Introduction

Ganglioneuromas are rare, slow-growing, benign tumors arising from neural crest cells. They are a subgroup of neuroblastic tumor with full differentiation—a mature form of neuroblastic tumors. They arise from ganglion cells of the sympathetic nervous system, extending from the skull base to the pelvis and adrenal medulla. Therefore, they are most commonly found in the posterior mediastinum, followed by the retroperitoneum, cervical spine, and adrenal gland [1,2,3,4]. Epicenters of ganglioneuromas of the sympathetic chain originate in the paraspinal space. Therefore, they usually present as paravertebral masses and may infrequently extend into the ipsilateral spinal canal through the neural foramina, forming dumbbell-shaped tumors [5, 6]. To the best of our knowledge, there has been no report of a circumferentially and longitudinally extensive spinal extradural ganglioneuroma with a continuously formed, large psoas mass, mimicking spinal epidural lymphoma.
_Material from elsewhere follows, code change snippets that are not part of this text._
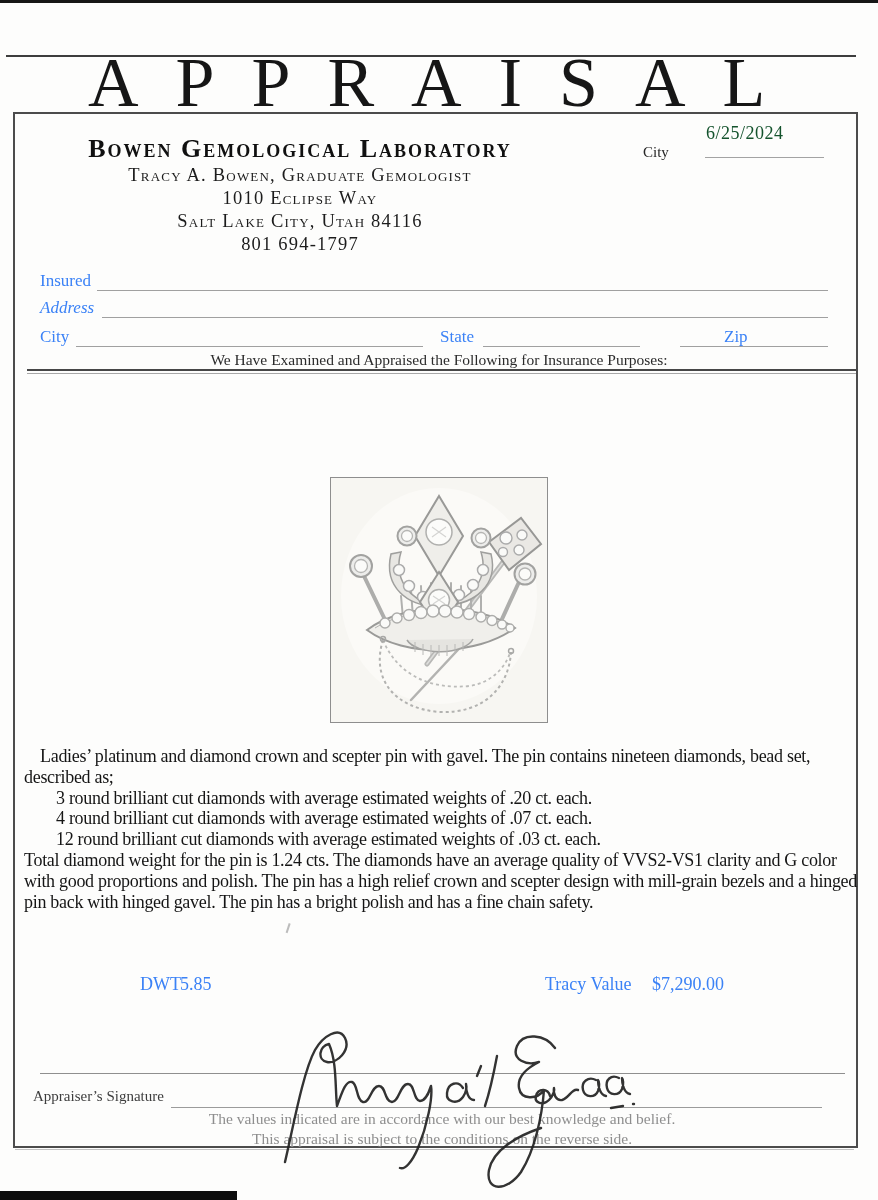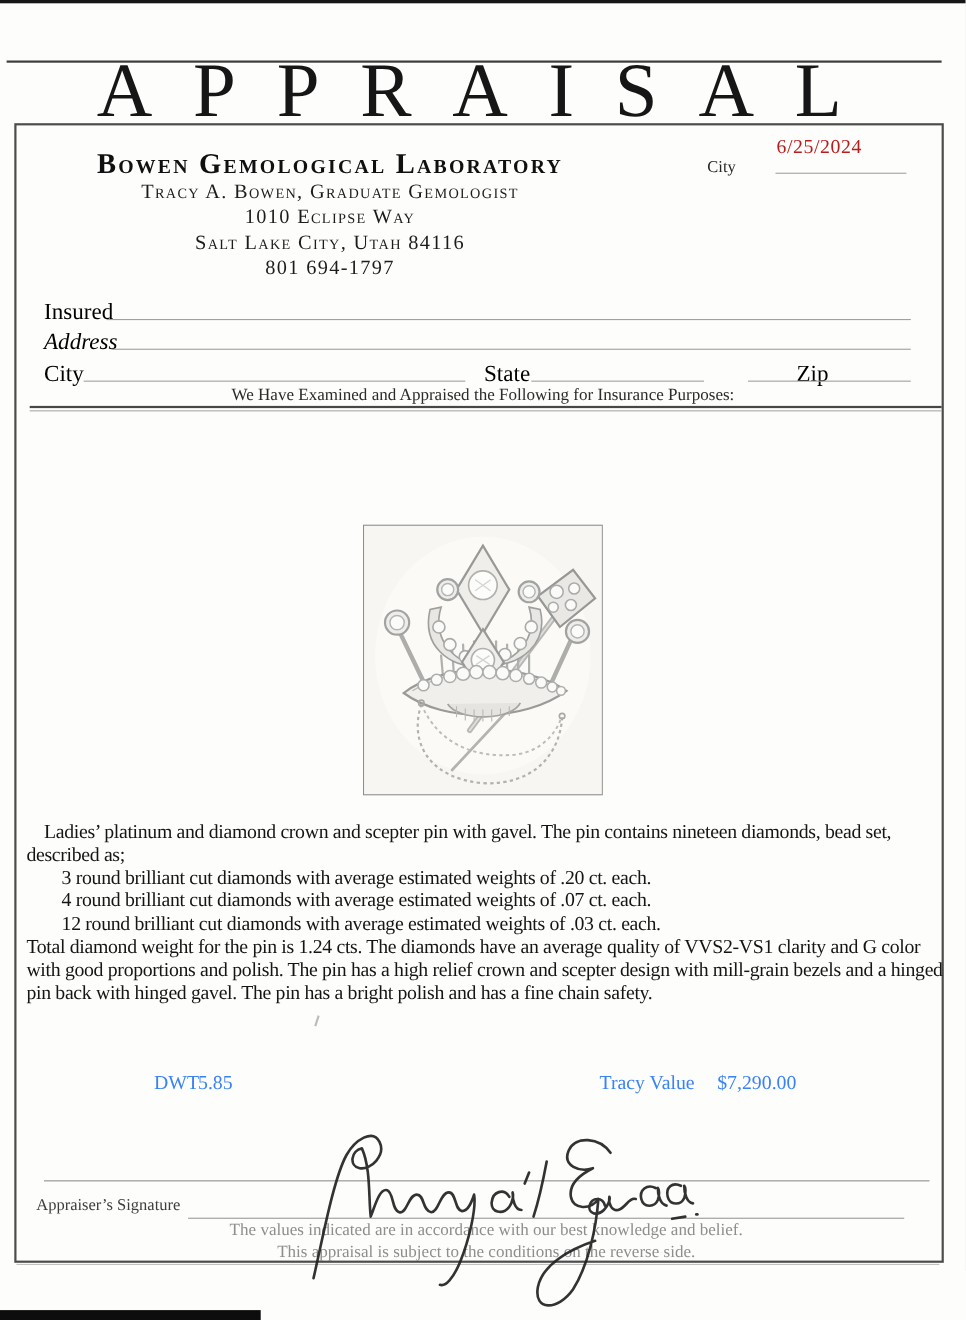--- a/index.html
+++ b/index.html
@@ -33,7 +33,7 @@
 
   
   .date-label { left:643px; top:144px; font-size:15px; color:#262626; }
-  .date-value { left:706px; top:123px; font-size:18px; color:#b91c1c; letter-spacing:0.5px; }
+  .date-value { left:706px; top:123px; font-size:18px; color:#14532d; letter-spacing:0.5px; }
   .date-line  { left:705px; top:157px; width:119px; height:0; border-top:1px solid #a3a3a3; }
 
   

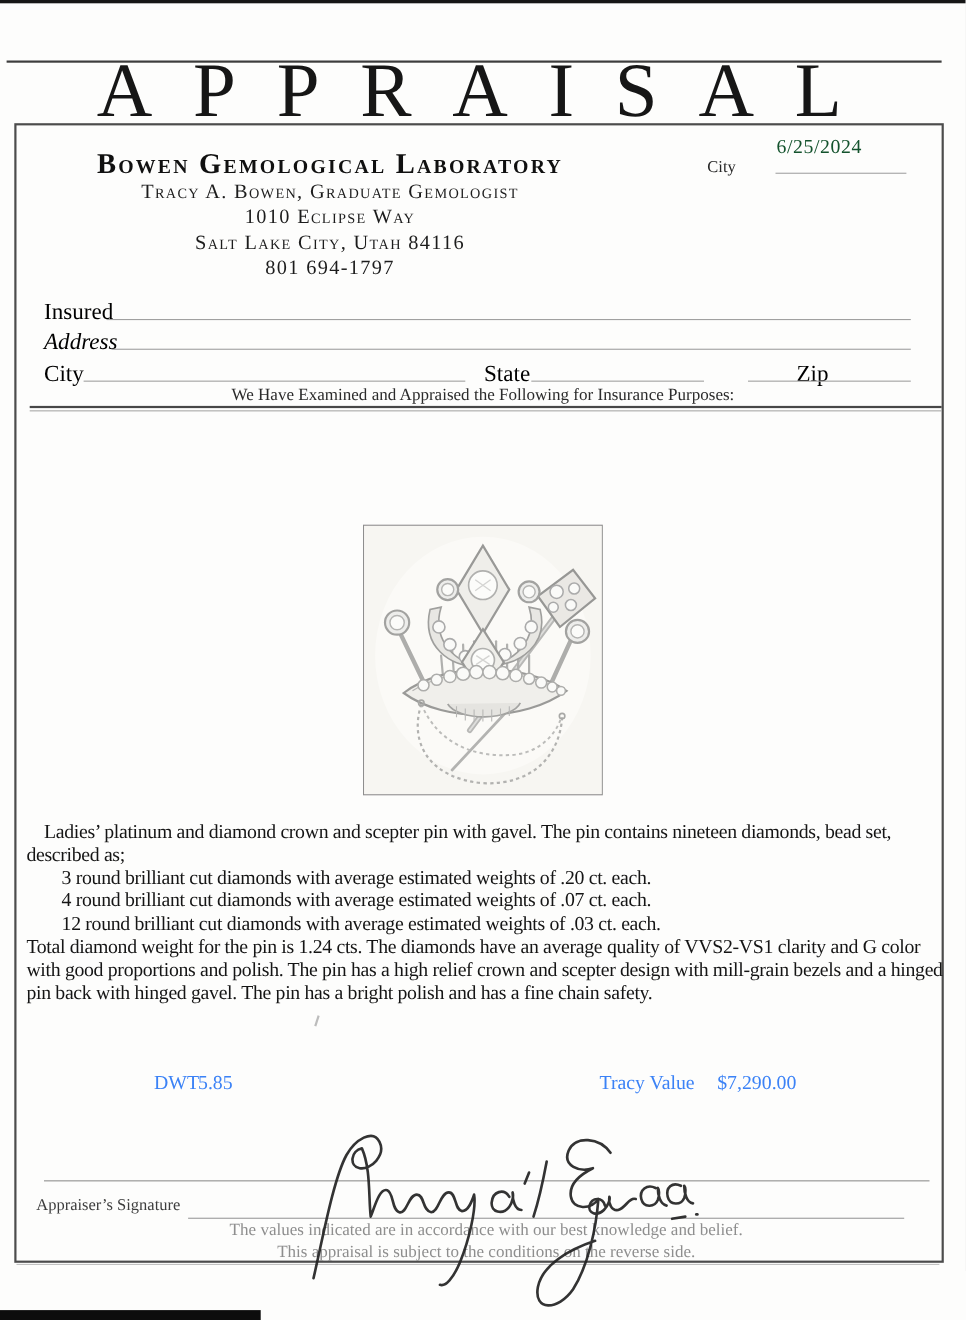--- a/index.html
+++ b/index.html
@@ -37,7 +37,7 @@
   .date-line  { left:705px; top:157px; width:119px; height:0; border-top:1px solid #a3a3a3; }
 
   
-  .flabel { font-size:21px; color:#000000; }
+  .flabel { font-size:17px; color:#3b82f6; }
   .fline  { height:0; border-top:1px solid #a0a0a0; }
   .examined { left:24px; top:351px; width:830px; text-align:center; font-size:15.5px; color:#2b2b2b; }
   .thick-rule { left:27px; top:369px; width:829px; height:2px;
Here, we report an unusual case of a 32-year-old man with an extensive spinal extradural ganglioneuroma circumferentially and longitudinally affecting the extradural space of the lumbar spine and continuously invading bilateral psoas muscles, with adjacent bony erosions and widening of bilateral neural foramina due to chronic pressure remodeling by the mass.

Case report

A 32-year-old man was referred to our hospital after being incidentally found with a mass involving the lumbar extradural space and psoas muscle on contrast-enhanced abdomen–pelvis computed tomography (CT) scans for evaluation of a 1-week history of abdominal pain and diarrhea. He had no back pain or discomfort but a tingling sensation in the right buttock region. Physical examination revealed no tenderness or neurologic compromise, and the results of laboratory tests were within normal limits. The patient’s past medical, surgical, and family histories were unremarkable.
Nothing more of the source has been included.